<<<<

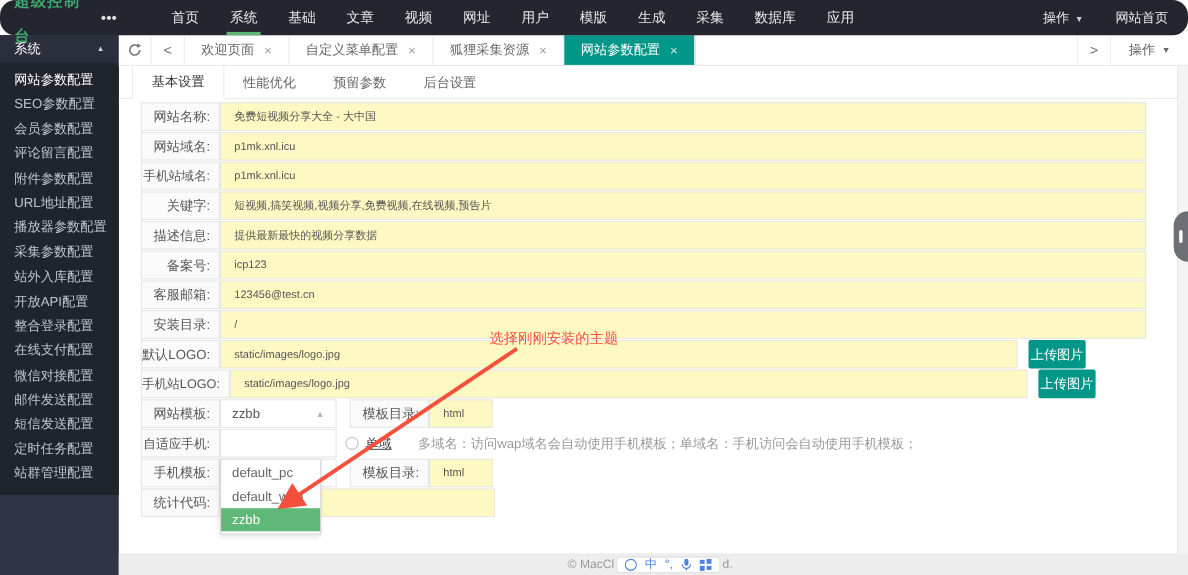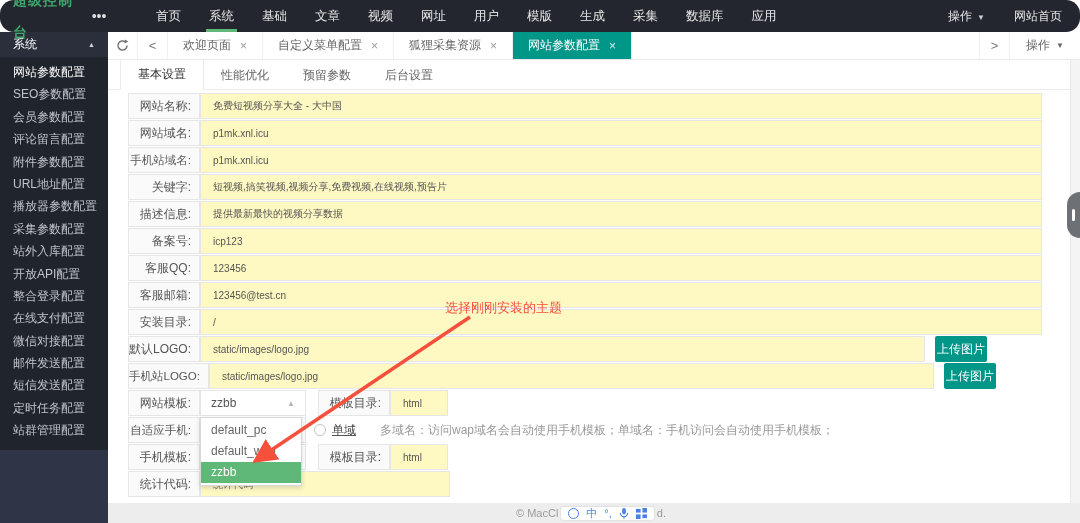--- a/index.html
+++ b/index.html
@@ -202,10 +202,6 @@
       <div class="row">
         <div class="lbl">备案号:</div>
         <input class="inp" value="icp123" style="">
-      </div>
-      <div class="row">
-        <div class="lbl">客服QQ:</div>
-        <input class="inp" value="123456" style="">
       </div>
       <div class="row">
         <div class="lbl">客服邮箱:</div>

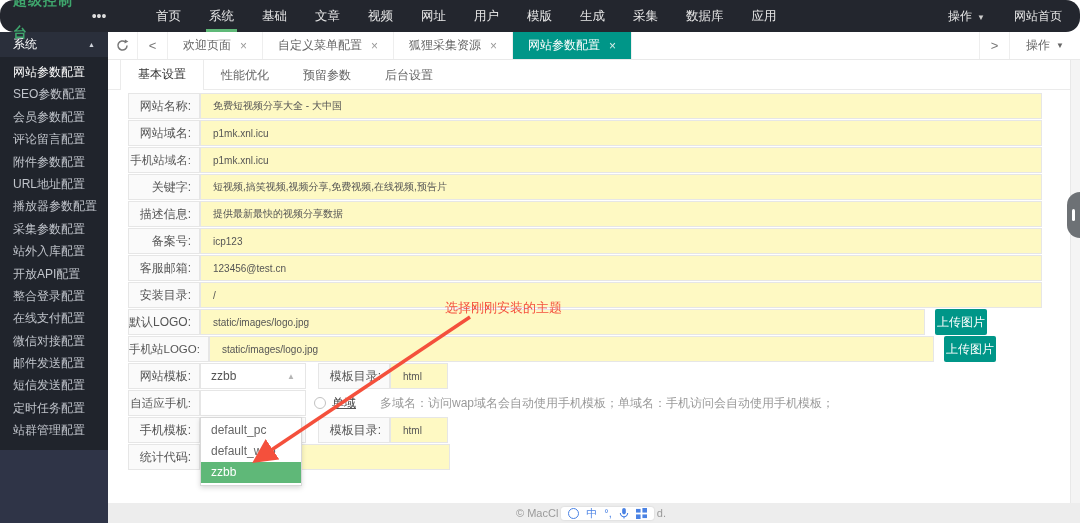--- a/index.html
+++ b/index.html
@@ -57,7 +57,7 @@
   .hint { display:flex; align-items:center; margin-left:24px; color:#9a9a9a; white-space:nowrap; }
 
   
-  .dropdown-panel { position:absolute; left:200px; top:417px; width:102px; background:#fff; border:1px solid #d8d8d8; box-shadow:0 2px 5px rgba(0,0,0,.15); padding:2px 0; z-index:5; }
+  .dropdown-panel { position:absolute; left:200px; top:417px; width:92px; background:#fff; border:1px solid #d8d8d8; box-shadow:0 2px 5px rgba(0,0,0,.15); padding:2px 0; z-index:5; }
   .opt { height:21px; line-height:21px; padding:0 10px; color:#666; cursor:pointer; }
   .opt.selected { background:#5FB878; color:#fff; }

>>>>

__To do__:
Only the line containing "height:21px; line-height:21px; padding:0" and the lines after it, through the end of the data, should be copied, exactly as they are.

__Your response__:
   .opt { height:21px; line-height:21px; padding:0 10px; color:#666; cursor:pointer; }
   .opt.selected { background:#5FB878; color:#fff; }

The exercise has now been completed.